The mid-Winter goodness of release 46

Posted: January 15th, 2010 | Author: Ty | Filed under: API, Facebook integration, Game, New Players, Release, UX, twitter | View Comments

We have completed work on a bunch of material, in order:

  • Added ability to make API queries based on location (e.g. give me all of the news and information for San Francisco)
  • Twitter accounts for the entire Premier League (even Liverpool)
  • We have 6,081 content sources, thanks to our man Greg Schneider

FanPick updates

  • We are showing a running tally of wins and losses in FanPicks on your profile page
  • Bug fixes to the FanPicks game
  • Your FanPick items now publish to Facebook so your friends can join you (you can shut it off by deleting it from your Facebook profile)
  • Top fans in the NFL, NBA and other sports are ranked by their ability to predict games using FanPick
  • We have a Leaderboard for all of you prognosticators

Next week we will have more gaming improvements.

Have a great weekend, FanFeedr


Sports, distributed: the FanFeedr API

Posted: December 12th, 2009 | Author: Ty | Filed under: API, Aggregation, Distribution, Release | View Comments

machines talking to machines Pictures, Images and Photos

We relaunched our API tonight, and it has several sizes that should fit your sporting needs.

What would I do with the FanFeedr API?

Essentially, you can build a robust sports application with headlines, info and tweets from the best sources in sports.

What sports can I access using the API?

  • NFL
  • MLB
  • NBA
  • NHL
  • Soccer (or Football, if you prefer)
  • NCAA football
  • NCAA basketball
  • NCAA women’s basketball
  • Tennis
  • Golf

We have four tiers . . .

Free

  • 100 queries/hour for any sport, league, athlete, team or college
  • URLs are FanFeedr URLs
  • Free

Free Daily

  • 1,500/day for any sport, league, athlete, team or college
  • URLs are FanFeedr URLs
  • Free

Gold

  • 250 QPH
  • URLs are from the underlying provider
  • Email support for help desk issues
  • Increased caching abilities.
  • $250/month

Enterprise

  • 2,500 QPH
  • URLs are from the underlying provider
  • Phone and email support for help desk issues
  • Increased caching abilities.
  • $1,200/month

API users can ingest JSON or XML, whichever is easiest, and we are adding new responses as they are requested.
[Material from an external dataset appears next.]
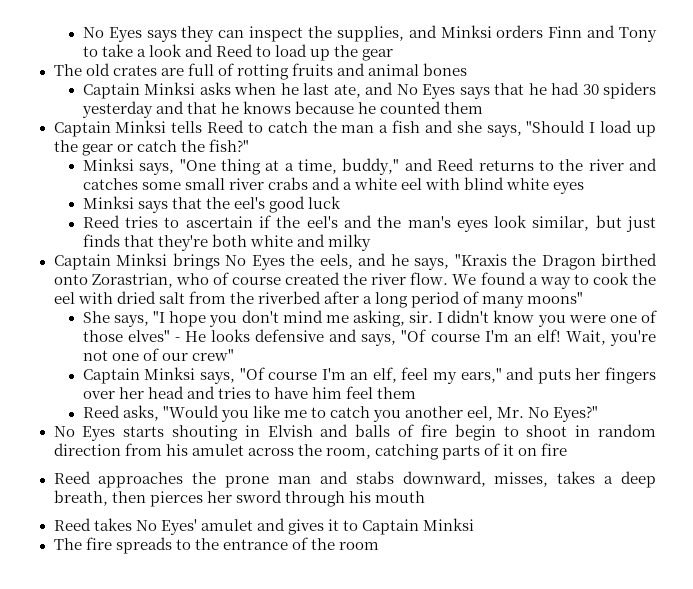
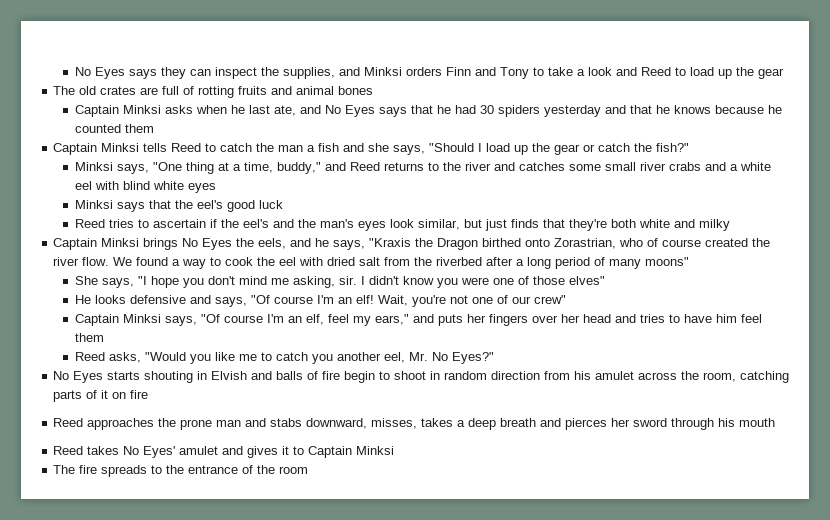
- I didn't know you were one of those elves" - He looks defensive and says, "Of course I'm an elf!
+ I didn't know you were one of those elves"
+ He looks defensive and says, "Of course I'm an elf!
- Reed approaches the prone man and stabs downward, misses, takes a deep breath, then pierces her sword through his mouth
+ Reed approaches the prone man and stabs downward, misses, takes a deep breath and pierces her sword through his mouth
Additionally, we offer round-the-clock support on the paid services, as well as a professional services engineer who can assist you and your team with implementation.

We are adding a fifth tier, where we pay you to use the API, in January. Let us know if you would like to be notified when that becomes available. If you are site that gets between 50,000 to 1MM uniques a month, and you would like to make small to major incremental scratch, ping us at info at fanfeedr dot com.

Where can I learn more?

  • The API is here.
  • The documentation is here.
  • The IRC channel is here.

Let us know what you think and/or need.

FanFeedr!


Release 40 is up and full of holiday cheer

Posted: December 7th, 2009 | Author: Ty | Filed under: API, Release, UX, twitter | View Comments

Not really, but we cynically know that holiday headlines get more page-rank juice in December.

The formal proceedings:

  • Schedules constrained to one season.
  • Basketball box score cleanup (no more leading “S’s”, whatever those were about.)
  • Better recap links (specific to team, conference, league)
  • Improved soccer names in scoreboard (the German teams were killing us.)
  • Conference-specific standings and scoreboard
  • Fixed AJAX update for social gestures (removed dupes)
  • Added tennis/golf players to our Hot Topics
  • We have over 5,200 sources, including Huffington Post sports.
  • Fixed recap tweets formatting in Twitter

We hope you are having a good December and we will have more at the end of the week.

Thanks, Feedr of Fans


Release 28: FootballFeedr

Posted: September 11th, 2009 | Author: Michael | Filed under: API, Aggregation, Facebook integration, Release, UX, twitter | View Comments

Are you ready for some football? Here at FanFeedr HQ, we certainly are. We’ve even broken out the miniature helmets full of M&M™s and Cheez-it™s for the occasion. What’s more, we have our weekly release ready to go as well. What’s in this week’s snack bowl, you ask? Let’s get to it:

  • First, in response to our user testing, we’ve added a tighter user interface on content pages, so you can get right to the content without most of the window dressing.
  • We’ve also added a navigation widget for teams, so when you’re on your favorite team or league page it’s easier to find news about your teams’ rivals.
  • Streamlined Facebook integration. In response to privacy concerns, we’ve minimized the personal info we borrow from Facebook, while still making it easy to share status updates, comments, and content.
  • Faster search performance, thanks to some fancy query tuning.
  • For our API partners, we’ve refined our classification algorithms to increase the number of content items in specific feeds without sacrificing the increased accuracy we introduced with strictness last week. (Aren’t you glad we told you?)
  • Anticipating the fast-approaching NBA season, we’ve created content feeds for your favorite NBA teams on Twitter.
  • What release would be complete without new content sources? 250 this week, in fact.
  • And, last but not least…integration of FanSnap for buying baseball tickets. If you haven’t heard of FanSnap, you should definitely check it out — not only are many tickets available at discounted prices, you can view available tickets directly an interactive stadium seating chart (among other nifty features). Even though baseball season is almost over, it’s a great chance to see a few games before the postseason, and support for NBA and NHL games will be coming soon.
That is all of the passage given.